Мне не хотелось называть имя Паписмеди. По-прежнему было жаль его. Я на минуту задумался. И вдруг с места раздался голос Люси:
– Продавщицы магазина сказали, что пальто получила жена товарища Паписмеди. – Люся расплакалась, кто-то попробовал успокоить ее, а кто-то поспешил отодвинуться подальше.

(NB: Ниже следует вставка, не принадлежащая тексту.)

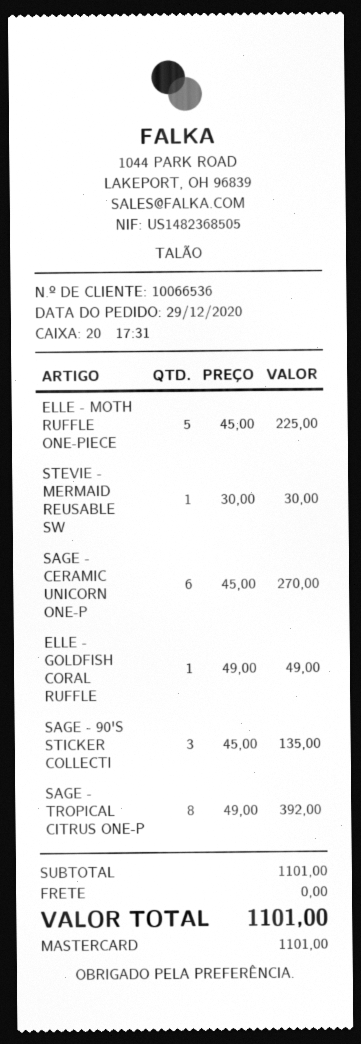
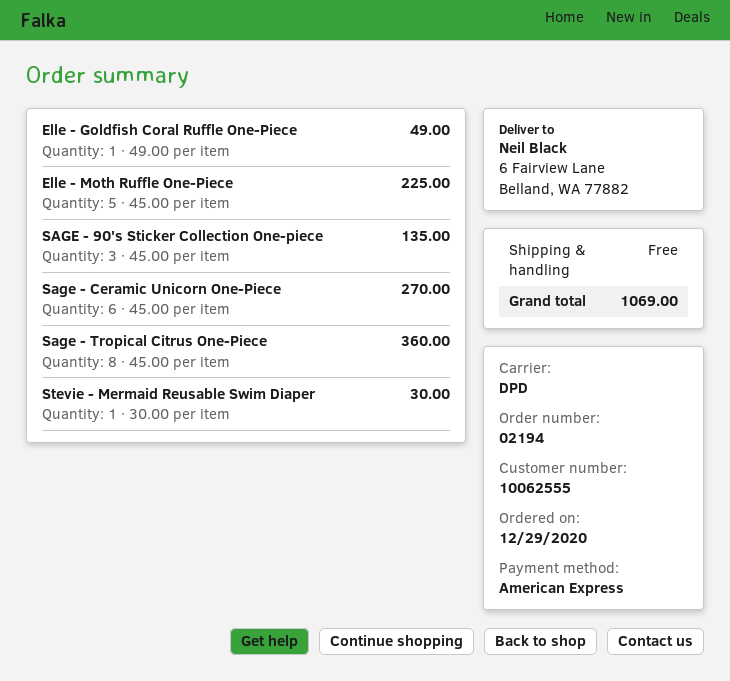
customer number: 10066536 -> 10062555
payment method: Mastercard -> American Express
SAGE - TROPICAL CITRUS ONE-P: 8 x 49.00 = 392.00 -> 8 x 45.00 = 360.00
total: 1101.00 -> 1069.00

– Новое дело, – негромко сказал председатель. Потом, совладав с собой, предложил: – Сейчас осталось мало времени для выяснения весьма щепетильных обстоятельств. Поэтому я предлагаю перенести собрание, скажем, на два или на три дня. К этому времени мы все выясним и сможем доложить вам.
– Не надо переносить собрания. Пусть товарищ Паписмеди скажет – было это или нет. Если скажет, что это неправда, все будет ясно, – предложил кто-то.
Паписмеди смотрел себе под ноги и не мог оторвать глаз от пола.
Поднялся Шалва:
– Товарищи, я прошу забыть все те слова, которые я произнес по адресу Ачико Ломидзе. Лично я предлагаю не выдвигать его на стипендию. Я думаю, что мы сможем найти более подходящего человека.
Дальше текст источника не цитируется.